Organisation juridictionnelle & Droit de la famille
Cass., Civ. 1ère, 15 juin 2022, n°21-17.654
Contexte sur le fond et les procédures antérieures
Un homme est décédé à l'âge de 23 ans des suites d'un cancer après avoir procédé au dépôt de ses gamètes auprès du centre d'étude et de conservation des oeufs et du sperme humain. Cet établissement relève de l'Assistance publique - Hôpitaux de Paris (l'AP-HP).
La mère du défunt a demandé au juge des référés du tribunal administratif d'imposer à l'AP-HP d'exporter les gamètes vers un établissement de santé en Israël. Le 2 novembre 2018, le juge a refusé ; idem pour le juge des référés du Conseil d'état, le 4 décembre 2018.
Le 12 novembre 2019, la Cour européenne des droits de l'homme a déclaré irrecevable la requête de la mère, invoquant une violation de l'article 8 de la Convention. La Cour affirme que le droit à devenir parent n'est pas un droit transférable à l'ascendant ou au descendant du défunt. Il n'existe pas non plus de droit à une descendance pour des grands parents.

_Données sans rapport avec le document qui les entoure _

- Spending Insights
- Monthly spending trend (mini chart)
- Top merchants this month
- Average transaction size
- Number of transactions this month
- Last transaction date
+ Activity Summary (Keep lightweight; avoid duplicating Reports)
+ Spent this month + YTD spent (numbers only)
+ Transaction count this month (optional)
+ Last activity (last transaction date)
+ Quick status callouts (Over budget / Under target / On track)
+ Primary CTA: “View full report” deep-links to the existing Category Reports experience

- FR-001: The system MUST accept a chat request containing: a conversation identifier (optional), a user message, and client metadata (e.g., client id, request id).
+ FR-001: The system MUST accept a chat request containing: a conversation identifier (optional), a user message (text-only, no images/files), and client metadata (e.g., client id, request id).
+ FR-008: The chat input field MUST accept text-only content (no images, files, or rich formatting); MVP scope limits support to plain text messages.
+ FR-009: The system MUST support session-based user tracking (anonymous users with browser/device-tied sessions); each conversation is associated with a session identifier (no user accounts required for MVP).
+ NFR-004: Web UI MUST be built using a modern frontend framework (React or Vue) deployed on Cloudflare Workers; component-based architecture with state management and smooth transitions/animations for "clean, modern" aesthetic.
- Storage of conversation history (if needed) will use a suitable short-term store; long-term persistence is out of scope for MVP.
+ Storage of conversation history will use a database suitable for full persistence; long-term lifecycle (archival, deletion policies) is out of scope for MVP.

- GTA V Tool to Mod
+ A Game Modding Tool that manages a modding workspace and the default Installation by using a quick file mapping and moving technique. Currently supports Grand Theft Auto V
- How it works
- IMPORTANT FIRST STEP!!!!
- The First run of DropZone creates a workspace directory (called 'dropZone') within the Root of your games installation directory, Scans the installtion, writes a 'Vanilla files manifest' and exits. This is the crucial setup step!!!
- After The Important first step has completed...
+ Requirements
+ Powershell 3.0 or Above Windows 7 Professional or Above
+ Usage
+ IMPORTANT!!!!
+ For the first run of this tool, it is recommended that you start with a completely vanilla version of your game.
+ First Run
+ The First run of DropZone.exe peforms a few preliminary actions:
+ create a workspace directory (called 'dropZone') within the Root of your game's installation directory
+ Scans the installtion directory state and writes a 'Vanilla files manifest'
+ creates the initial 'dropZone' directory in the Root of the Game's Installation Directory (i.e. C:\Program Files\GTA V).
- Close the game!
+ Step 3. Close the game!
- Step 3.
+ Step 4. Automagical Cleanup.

Contexte sur la procédure en question
Le 22 janvier 2020, la mère invoque l'existence d'une voie de fait et demande à la juridiction judiciaire d'enjoindre l'AP-HP à lui restituer les gamètes de son fils.
L'AP-HP soulève alors une exception d'incompétence au profit de la juridiction administrative. La cour d'appel de Paris, le 6 avril 2021, a déclaré la juridiction judiciaire incompétente. La mère se pourvoit alors en cassation.
La question posée ainsi à la Cour de cassation était donc la suivante : Est-ce que le juge judiciaire est compétent pour connaître des litiges portant sur la privation de la possibilité d'user des gamètes par le parent du défunt, laquelle constituerait par ailleurs une voie de fait ?
Solution de la Cour de cassation
La Cour de cassation répond par la négative. Elle affirme que toute personne dont la prise en charge médicale est susceptible d'altérer la fertilité peut bénéficier du recueil ou du prélèvement et de la conservation de ses gamètes en vue de la réalisation ultérieure, à son bénéfice, d'une assistance médicale à la procréation, de la préservation et de la restauration de sa fertilité. Si la personne décède, il est mis fin à la conservation des gamètes.
La juridiction administrative est en principe compétente pour connaître des demandes dirigées contre un établissement de santé public au titre du transfert et l'exportation de gamètes.
Par ailleurs les gamètes humains ne constituent pas des biens (art. 1er du protocole additionnel n°1 à la CEDH). Il n'y a donc pas d'atteinte au droit de propriété. En outre, la liberté de procréer n'entre pas dans le champ de la liberté individuelle (art. 66 Constitution). Il n'y a donc pas non plus d'atteinte à la liberté individuelle.
Par conséquent, il n'y a pas de voie de fait : le juge judiciaire ne peut être compétent par exception pour ce type de demande.
Seul le juge administratif est donc compétent pour ce type de contentieux.